Work item
Give a verbatim copy of the data, leaving the pictures out.

[Task input — start]

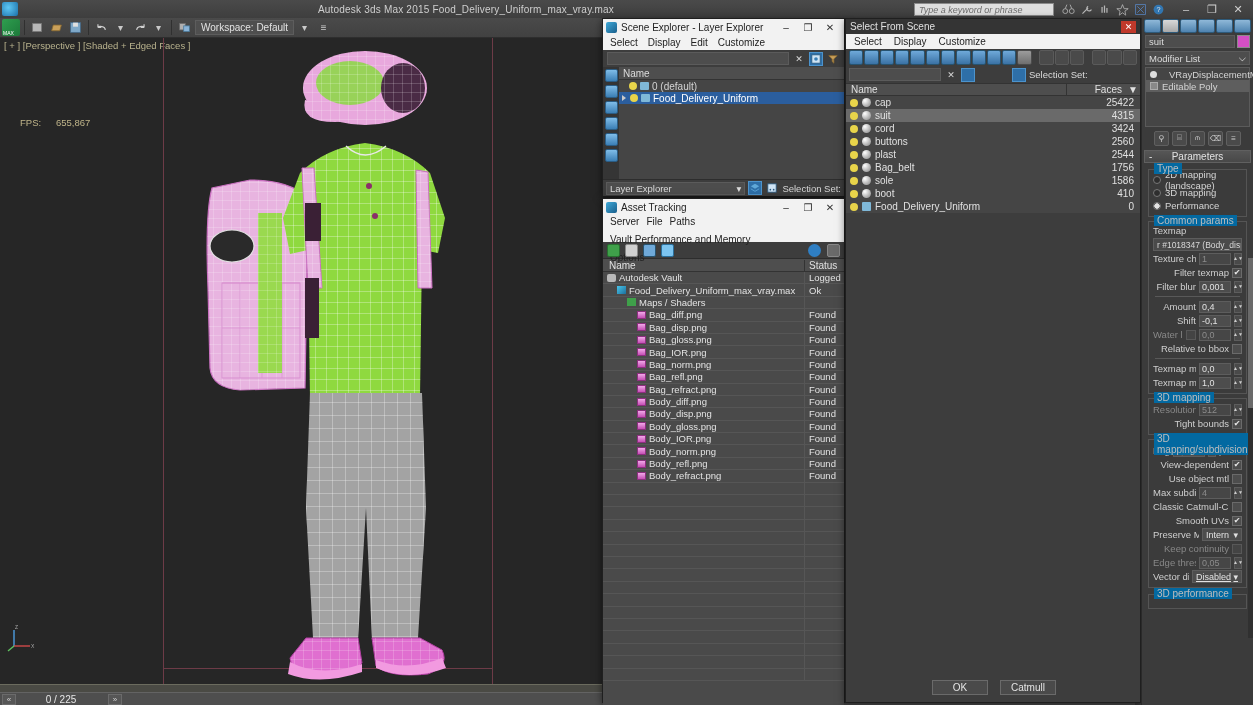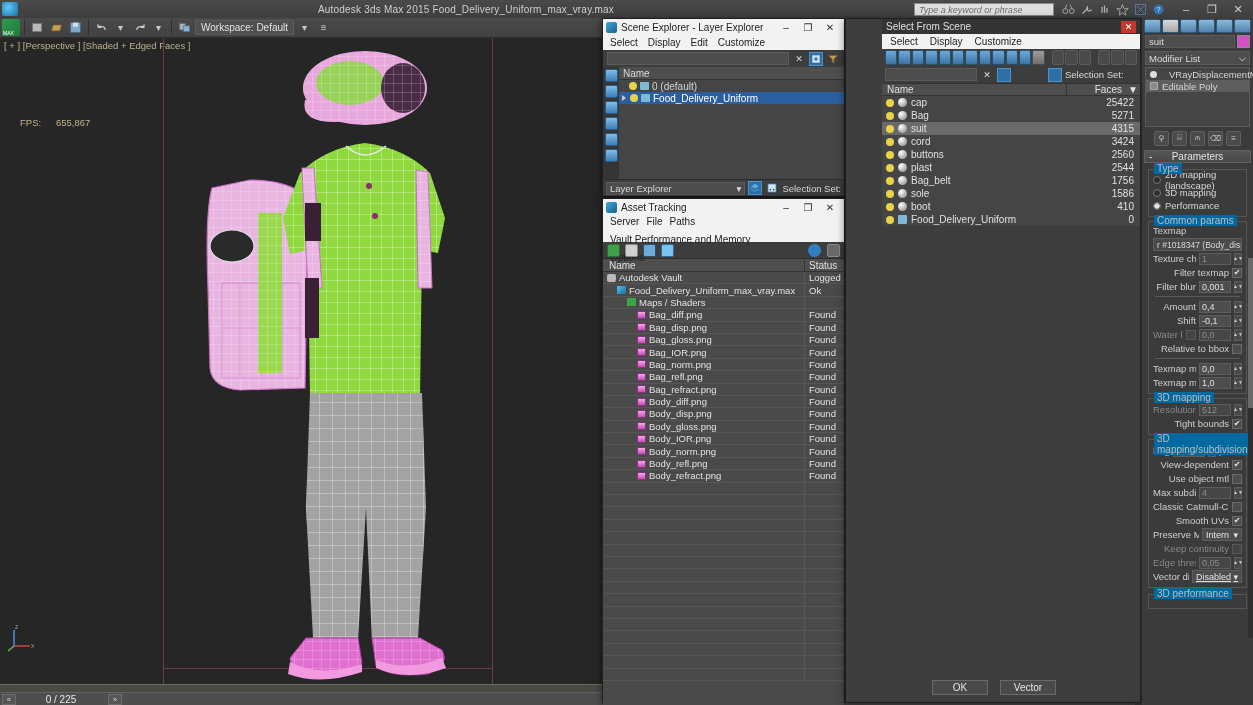--- a/index.html
+++ b/index.html
@@ -140,7 +140,7 @@
   .maps-ico{width:9px;height:8px;background:#3fa04a;flex:none;}
 
   
-  #selectScene{left:845px;top:18px;width:296px;height:685px;background:#3d3d3d;padding-left:36px;}
+  #selectScene{left:845px;top:18px;width:296px;height:685px;background:#3d3d3d;}
   .sfs-title{height:15px;background:#343434;display:flex;align-items:center;
     padding:0 4px;font-size:10px;color:#e0e0e0;}
   .sfs-close{margin-left:auto;width:15px;height:12px;background:#c0392b;

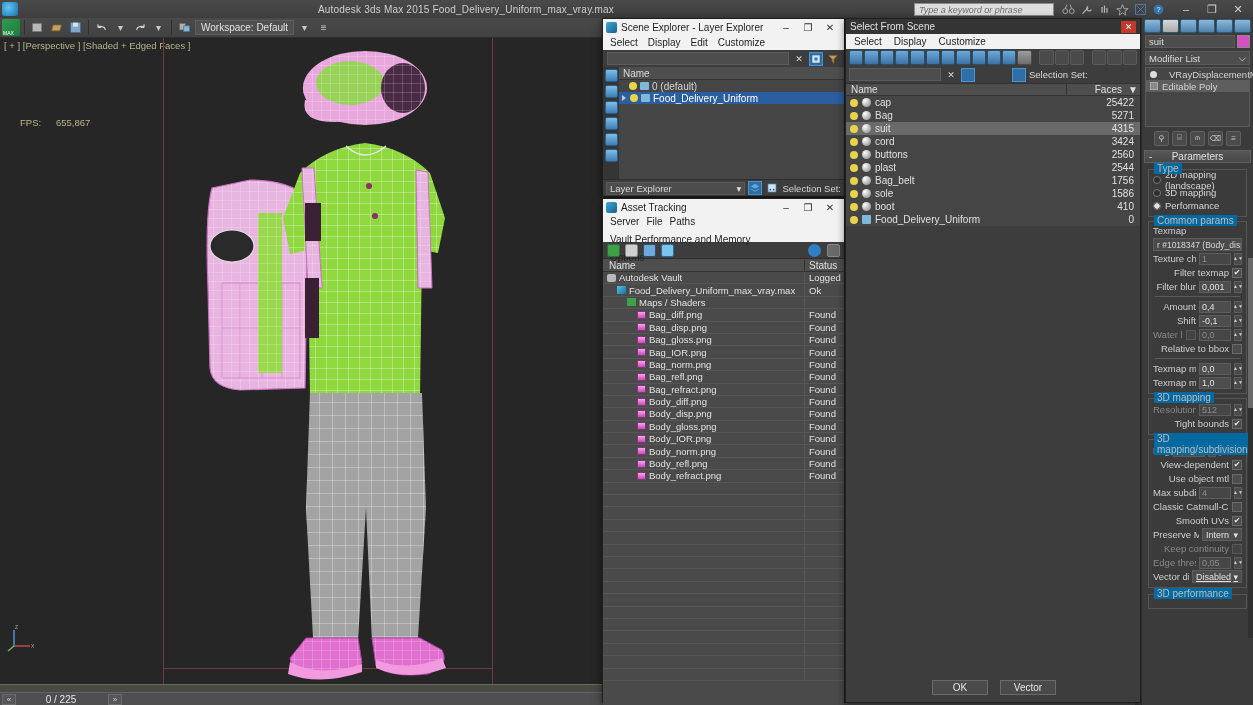--- a/index.html
+++ b/index.html
@@ -766,14 +766,6 @@
           </div>
           <div class="f">25422</div>
         </div>
-        <div class="sfs-r">
-          <div class="n">
-            <div class="bulb"></div>
-            <div class="sphere"></div>
-            <span>Bag</span>
-          </div>
-          <div class="f">5271</div>
-        </div>
         <div class="sfs-r sel">
           <div class="n">
             <div class="bulb"></div>

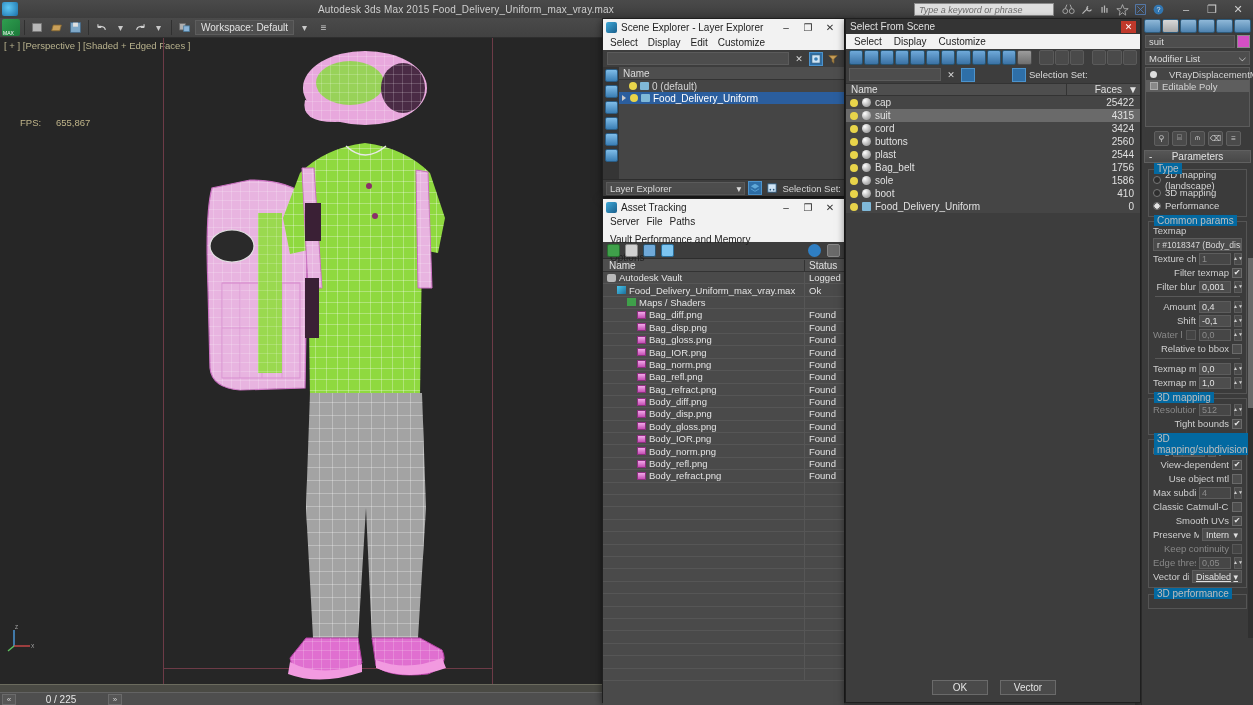--- a/index.html
+++ b/index.html
@@ -833,7 +833,7 @@
       </div>
     <div class="sfs-foot">
       <div class="sfs-btn">OK</div>
-      <div class="sfs-btn">Vector</div>
+      <div class="sfs-btn">Catmull</div>
     </div>
   </div>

[Task input — finish]

Exercise solution
--- a/index.html
+++ b/index.html
@@ -140,7 +140,7 @@
   .maps-ico{width:9px;height:8px;background:#3fa04a;flex:none;}
 
   
-  #selectScene{left:845px;top:18px;width:296px;height:685px;background:#3d3d3d;padding-left:36px;}
+  #selectScene{left:845px;top:18px;width:296px;height:685px;background:#3d3d3d;}
   .sfs-title{height:15px;background:#343434;display:flex;align-items:center;
     padding:0 4px;font-size:10px;color:#e0e0e0;}
   .sfs-close{margin-left:auto;width:15px;height:12px;background:#c0392b;

--- a/index.html
+++ b/index.html
@@ -766,14 +766,6 @@
           </div>
           <div class="f">25422</div>
         </div>
-        <div class="sfs-r">
-          <div class="n">
-            <div class="bulb"></div>
-            <div class="sphere"></div>
-            <span>Bag</span>
-          </div>
-          <div class="f">5271</div>
-        </div>
         <div class="sfs-r sel">
           <div class="n">
             <div class="bulb"></div>

--- a/index.html
+++ b/index.html
@@ -833,7 +833,7 @@
       </div>
     <div class="sfs-foot">
       <div class="sfs-btn">OK</div>
-      <div class="sfs-btn">Vector</div>
+      <div class="sfs-btn">Catmull</div>
     </div>
   </div>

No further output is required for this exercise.